GPU & Apple Silicon¶

Kiwi Voice auto-detects GPU availability and falls back to CPU when no GPU is found.

NVIDIA CUDA¶

For GPU-accelerated STT and local TTS:

pip install torch torchaudio --index-url https://download.pytorch.org/whl/cu121

Verify:

python -c "import torch; print(torch.cuda.is_available())"

Configure in config.yaml:

stt:
  device: "cuda"
  compute_type: "float16"

Tip

Even without a GPU, Kiwi works well — Faster Whisper runs on CPU with int8 quantization, and Kokoro ONNX / Piper don't need a GPU at all.

Apple Silicon (MLX)¶

On M-series Macs, you can use Lightning Whisper MLX for ~10x faster STT:

pip install lightning-whisper-mlx

Configure:

stt:
  engine: "mlx-whisper"
  model: "small"          # or large, medium, etc.

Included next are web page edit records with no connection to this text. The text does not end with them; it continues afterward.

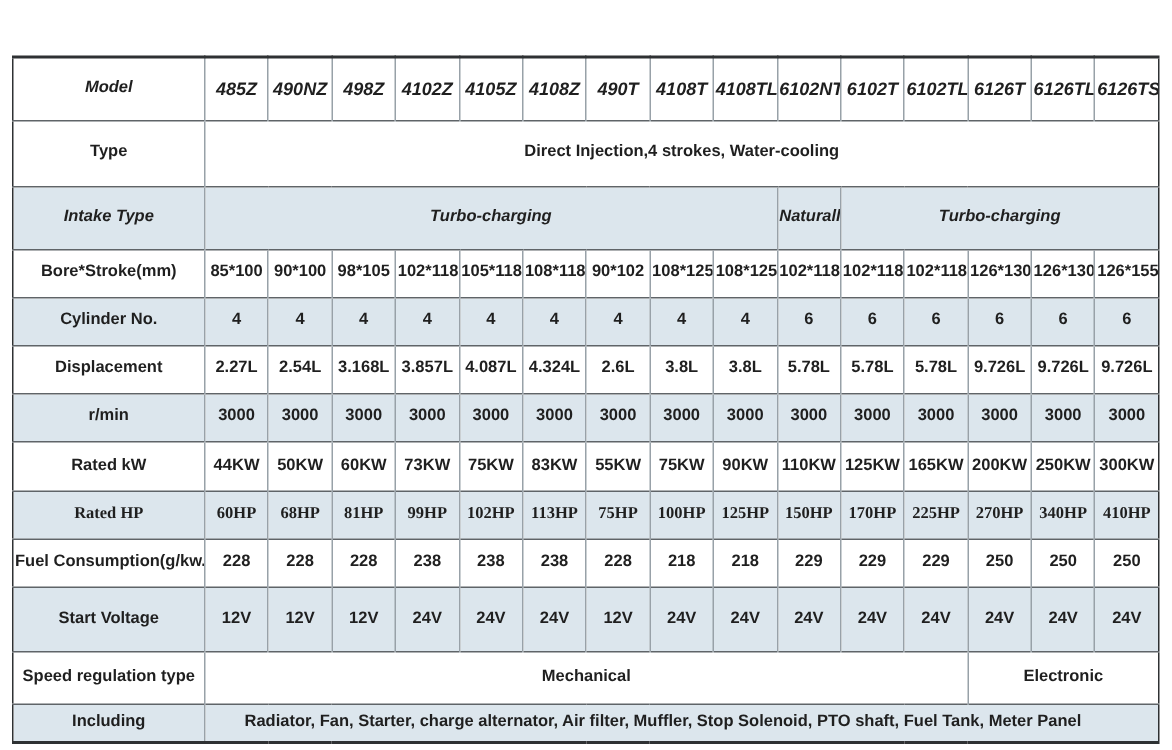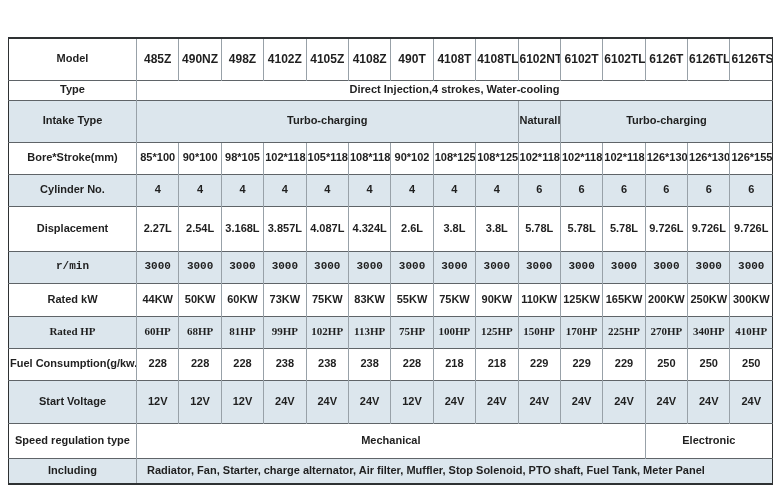--- a/index.html
+++ b/index.html
@@ -67,7 +67,7 @@
         <col>
       </colgroup>
     <tbody>
-        <tr class="model-row" style="height: 42px;">
+        <tr class="model-row" style="height: 42px; font-style: italic;">
           <th class="row-label">Model</th>
           <td>485Z</td>
           <td>490NZ</td>

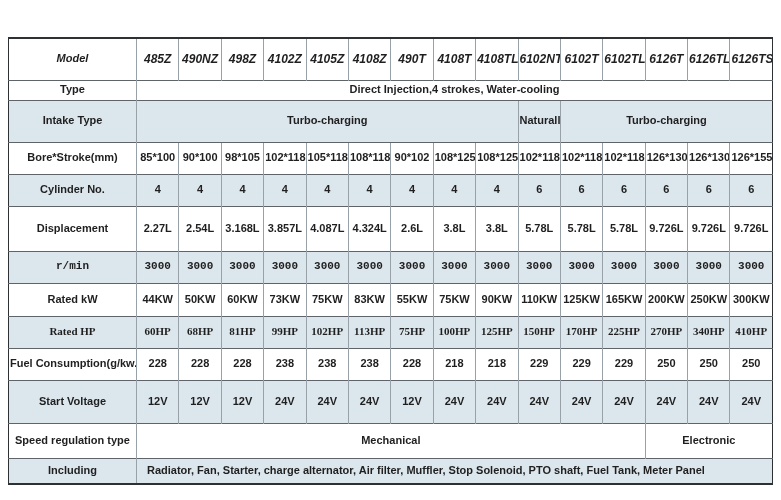--- a/index.html
+++ b/index.html
@@ -85,7 +85,7 @@
           <td>6126TL</td>
           <td>6126TS</td>
         </tr>
-        <tr style="height: 20px;">
+        <tr style="height: 44px;">
           <th class="row-label">Type</th>
           <td colspan="15">Direct Injection,4 strokes, Water-cooling</td>
         </tr>

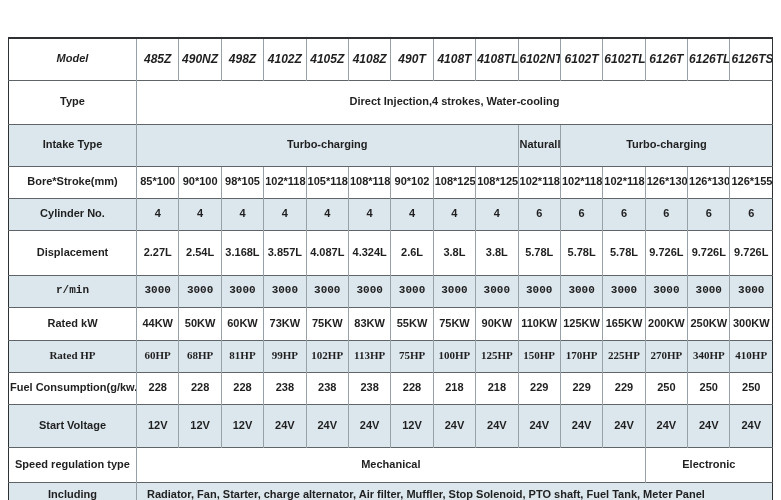--- a/index.html
+++ b/index.html
@@ -89,7 +89,7 @@
           <th class="row-label">Type</th>
           <td colspan="15">Direct Injection,4 strokes, Water-cooling</td>
         </tr>
-        <tr class="shaded" style="height: 42px;">
+        <tr class="shaded" style="height: 42px; font-style: italic;">
           <th class="row-label">Intake Type</th>
           <td colspan="9">Turbo-charging</td>
           <td>Naturally</td>

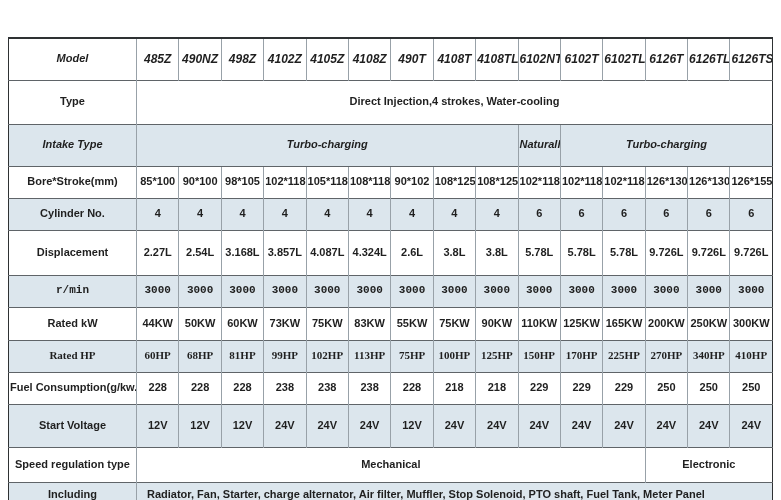--- a/index.html
+++ b/index.html
@@ -131,7 +131,7 @@
           <td>6</td>
           <td>6</td>
         </tr>
-        <tr style="height: 45px;">
+        <tr style="height: 32px;">
           <th class="row-label">Displacement</th>
           <td>2.27L</td>
           <td>2.54L</td>

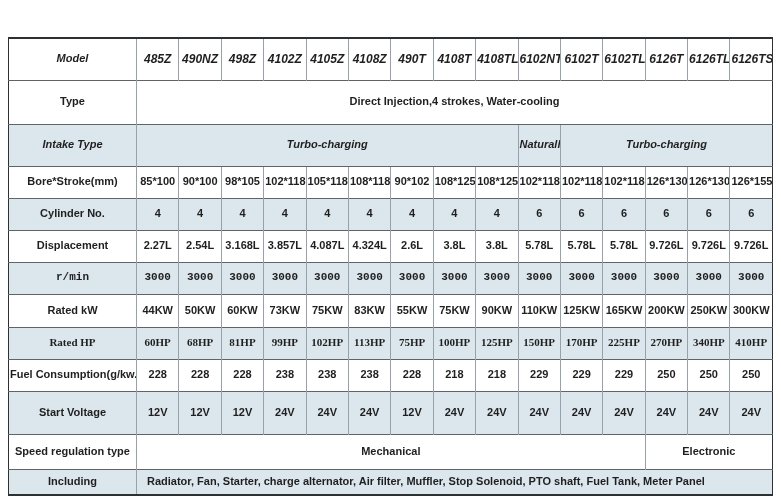--- a/index.html
+++ b/index.html
@@ -149,7 +149,7 @@
           <td>9.726L</td>
           <td>9.726L</td>
         </tr>
-        <tr class="shaded" style="height: 32px; font-family: Liberation Mono, monospace;">
+        <tr class="shaded" style="height: 32px;">
           <th class="row-label">r/min</th>
           <td>3000</td>
           <td>3000</td>

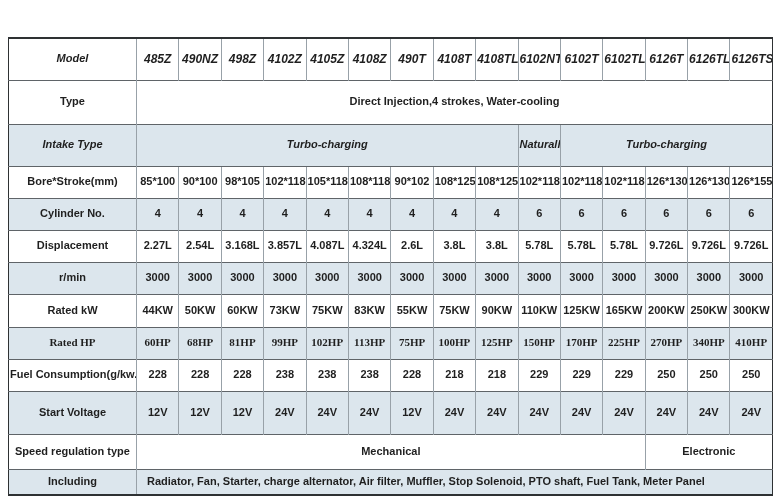--- a/index.html
+++ b/index.html
@@ -41,7 +41,7 @@
   }
   table.spec tr.model-row td{font-size:12px;}
   table.spec tr.shaded th, table.spec tr.shaded td{background:var(--shade);}
-  table.spec td.left{text-align:left;padding-left:10px;}
+  table.spec td.left{text-align:left;padding-left:26px;}
 </style>
 </head>
 <body style="background: rgb(255, 255, 255);">

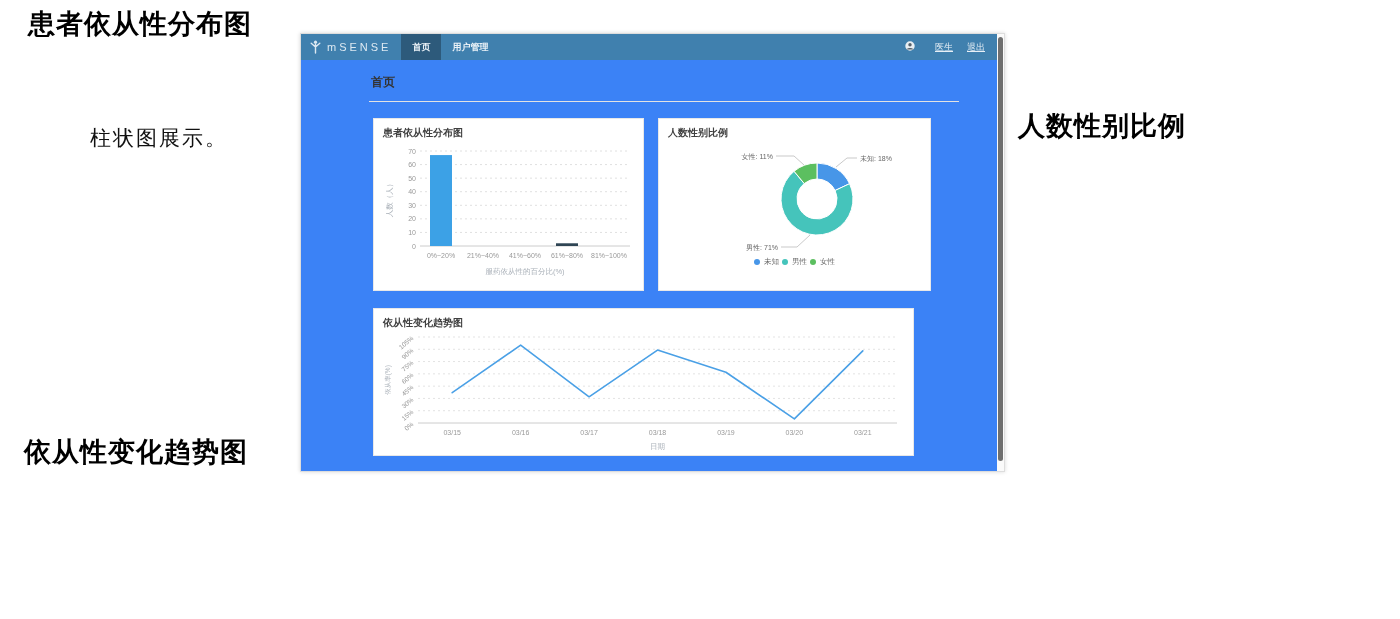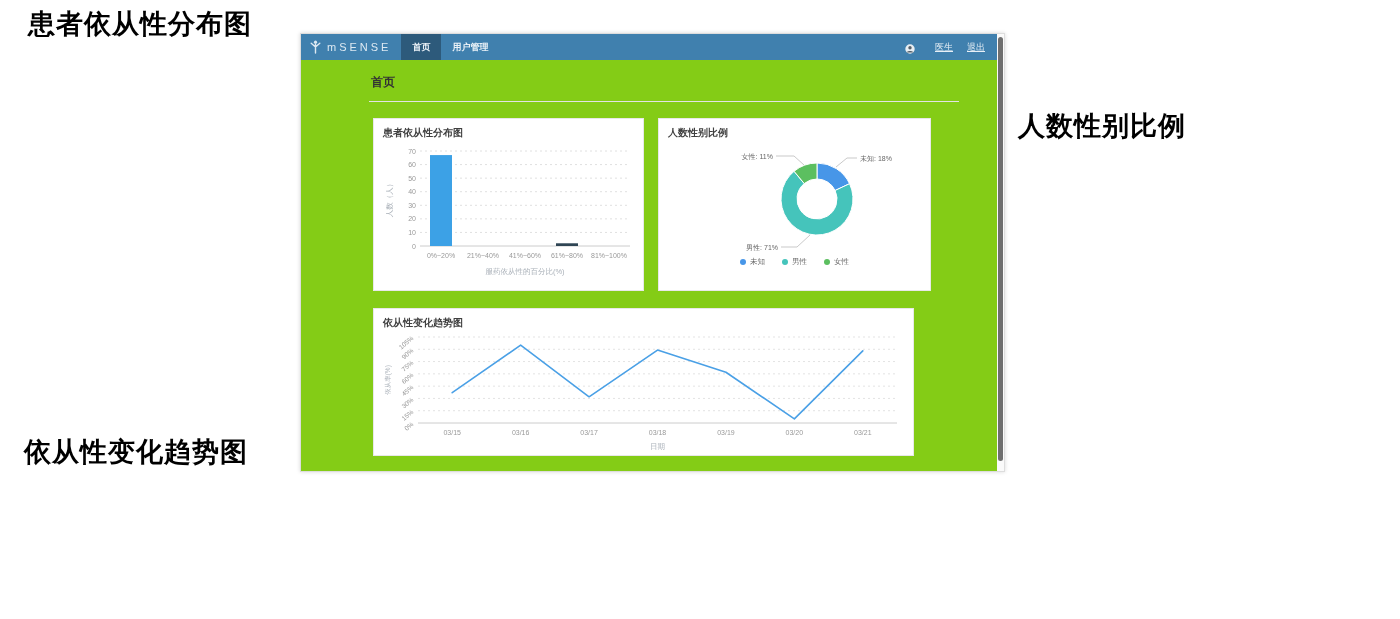--- a/index.html
+++ b/index.html
@@ -13,7 +13,7 @@
 
   
   .app { position:absolute; left:300px; top:33px; width:705px; height:439px;
-         background:#84cc16; border:1px solid #ddd; box-shadow:0 0 4px rgba(0,0,0,.15); }
+         background:#3b82f6; border:1px solid #ddd; box-shadow:0 0 4px rgba(0,0,0,.15); }
 
   .navbar { position:absolute; left:0; top:0; width:698px; height:26px; background:#4080ae;
             display:flex; align-items:stretch; color:#eaf1f7; }

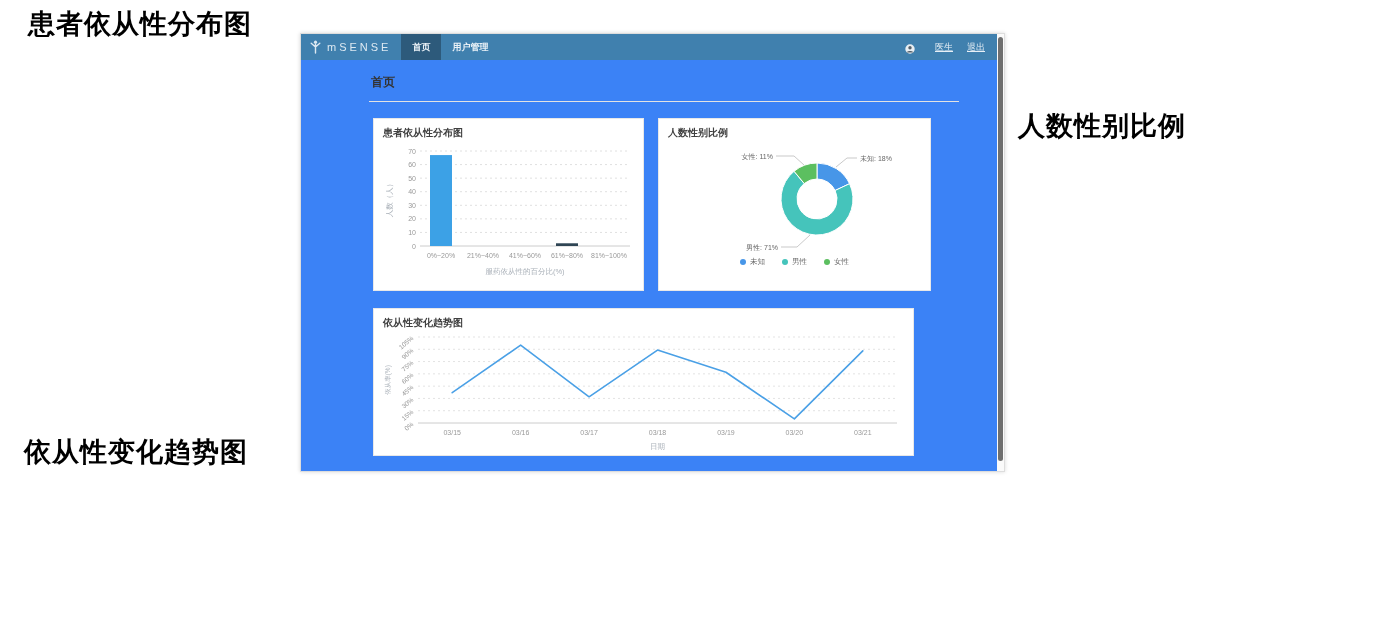--- a/index.html
+++ b/index.html
@@ -22,7 +22,7 @@
   .nav-tab { display:flex; align-items:center; padding:0 11px; font-size:9px; font-weight:bold; cursor:pointer; }
   .nav-tab.active { background:#2d5a7b; }
   .nav-right { margin-left:auto; display:flex; align-items:center; gap:14px; padding-right:14px; }
-  .nav-link { font-size:9px; color:#e7eff6; text-decoration:underline; display:flex; align-items:flex-end; gap:20px; cursor:pointer; }
+  .nav-link { font-size:9px; color:#e7eff6; text-decoration:underline; display:flex; align-items:flex-start; gap:20px; cursor:pointer; }
 
   .scrollbar-track { position:absolute; right:0; top:0; width:7px; height:437px; background:#fafafa; }
   .scrollbar-thumb { position:absolute; right:1px; top:3px; width:5px; height:424px; background:#6f6f6f; border-radius:3px; }

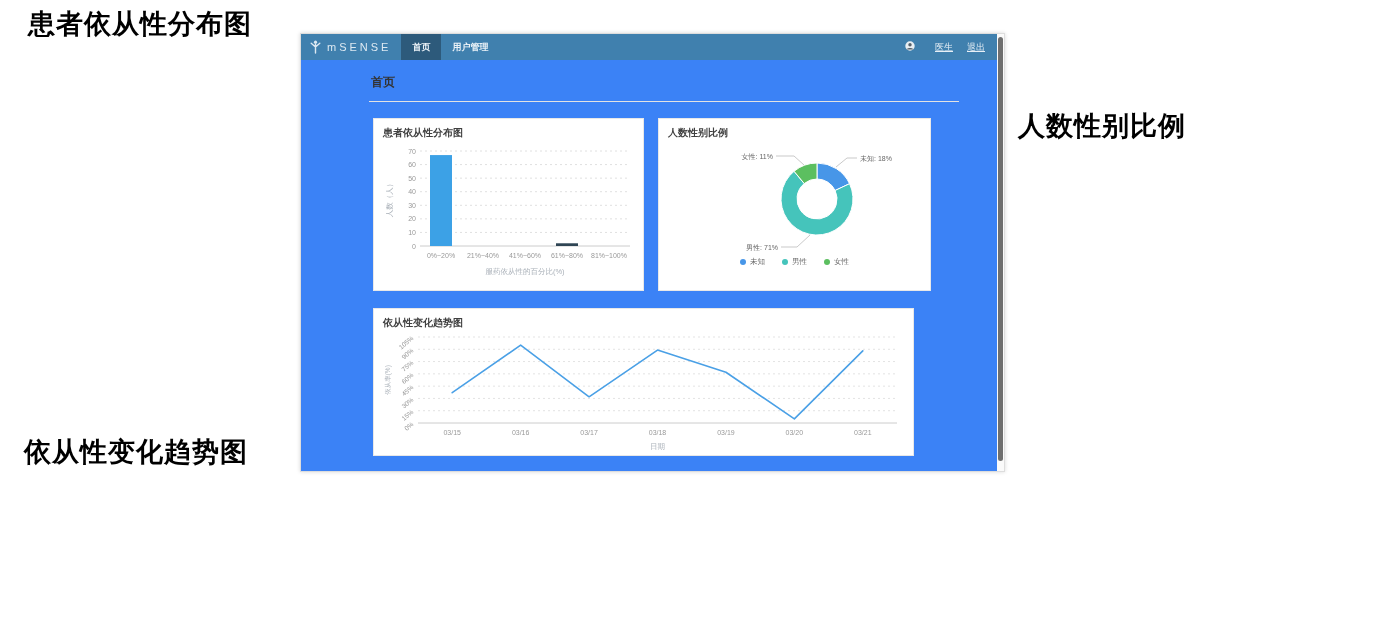--- a/index.html
+++ b/index.html
@@ -48,6 +48,7 @@
 <div class="stage">
 
   <div class="anno-title" style="left:28px; top:6px;">患者依从性分布图</div>
+  <div class="anno-body" style="left:28px; top:124px; width:262px; text-align:center;">柱状图展示。</div>
 
   <div class="anno-title" style="left:24px; top:434px;">依从性变化趋势图</div>
 

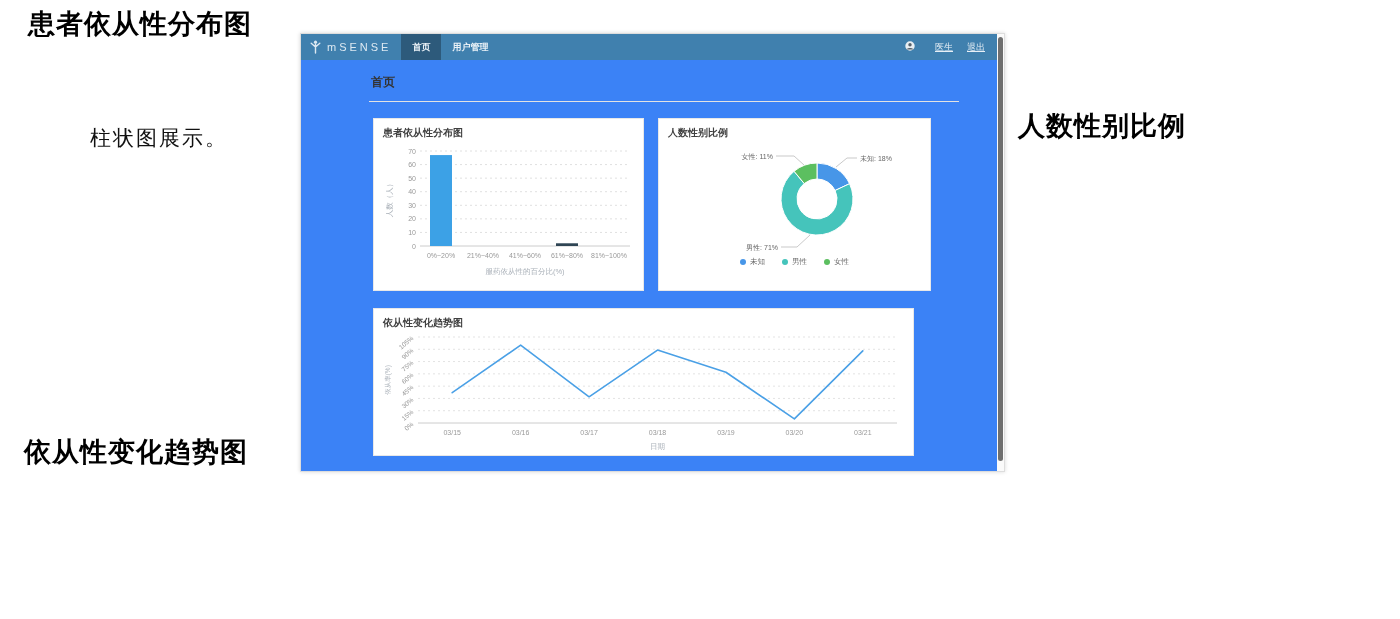--- a/index.html
+++ b/index.html
@@ -36,7 +36,7 @@
   #panel-pie  { left:357px; top:84px;  width:273px; height:173px; }
   #panel-line { left:72px;  top:274px; width:541px; height:148px; }
 
-  .legend-row { position:absolute; left:0; top:138px; width:100%; display:flex; justify-content:center; gap:17px; }
+  .legend-row { position:absolute; left:0; top:138px; width:100%; display:flex; justify-content:center; gap:3px; }
   .legend-item { display:flex; align-items:center; gap:4px; font-size:7.5px; color:#666; cursor:pointer; }
   .legend-dot { width:6px; height:6px; border-radius:50%; display:inline-block; }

MLX Whisper is auto-detected on Apple Silicon. On non-Apple hardware, it falls back to Faster Whisper.

CPU-Only Setup¶

Kiwi runs fully on CPU with these settings:

stt:
  device: "cpu"
  compute_type: "int8"
  model: "small"          # Use small for better CPU performance

tts:
  provider: "kokoro"      # or piper — both are CPU-only

No CUDA, no GPU drivers needed. This is the lightest configuration.

VRAM Requirements¶

Approximate VRAM usage for GPU components:

Component	Model	VRAM
Faster Whisper	`small`	~1 GB
Faster Whisper	`large`	~3 GB
Qwen3-TTS	0.6B	~2 GB
Qwen3-TTS	1.7B	~4 GB
pyannote (Speaker ID)	—	~0.5 GB

Kokoro ONNX and Piper run on CPU and don't use VRAM.